= ASSIGNMENT =
Word for word, write the lines below out again, with no pictures.

= DATA TO EXAMINE =
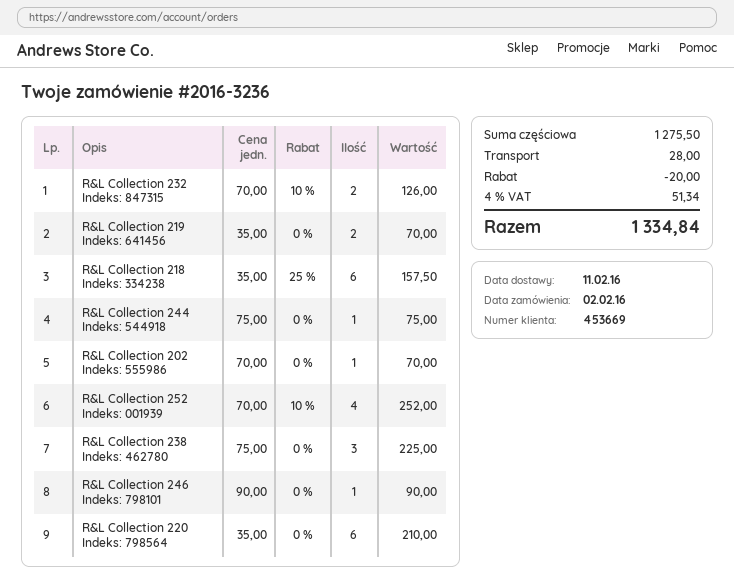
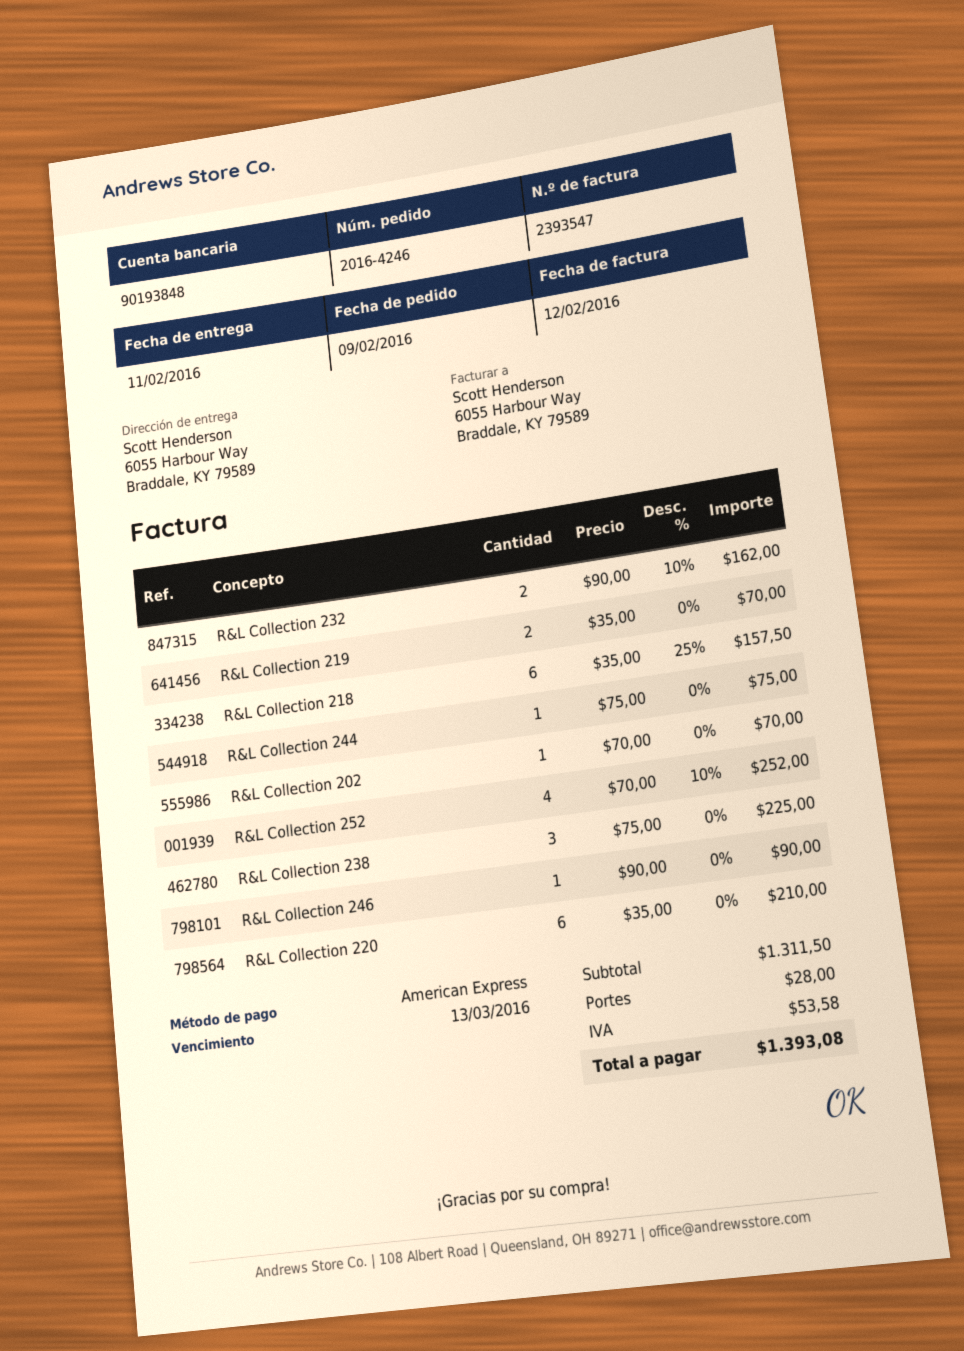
order number: 2016-3236 -> 2016-4246
order date: 2016-02-02 -> 2016-02-09
R&L Collection 232: 2 x 70.00 - 10% = 126.00 -> 2 x 90.00 - 10% = 162.00
subtotal: 1275.50 -> 1311.50
discount: 20.00 -> none
tax: 51.34 -> 53.58
total: 1334.84 -> 1393.08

= FINAL ANSWER =
order number: 2016-3236 -> 2016-4246
order date: 2016-02-02 -> 2016-02-09
R&L Collection 232: 2 x 70.00 - 10% = 126.00 -> 2 x 90.00 - 10% = 162.00
subtotal: 1275.50 -> 1311.50
discount: 20.00 -> none
tax: 51.34 -> 53.58
total: 1334.84 -> 1393.08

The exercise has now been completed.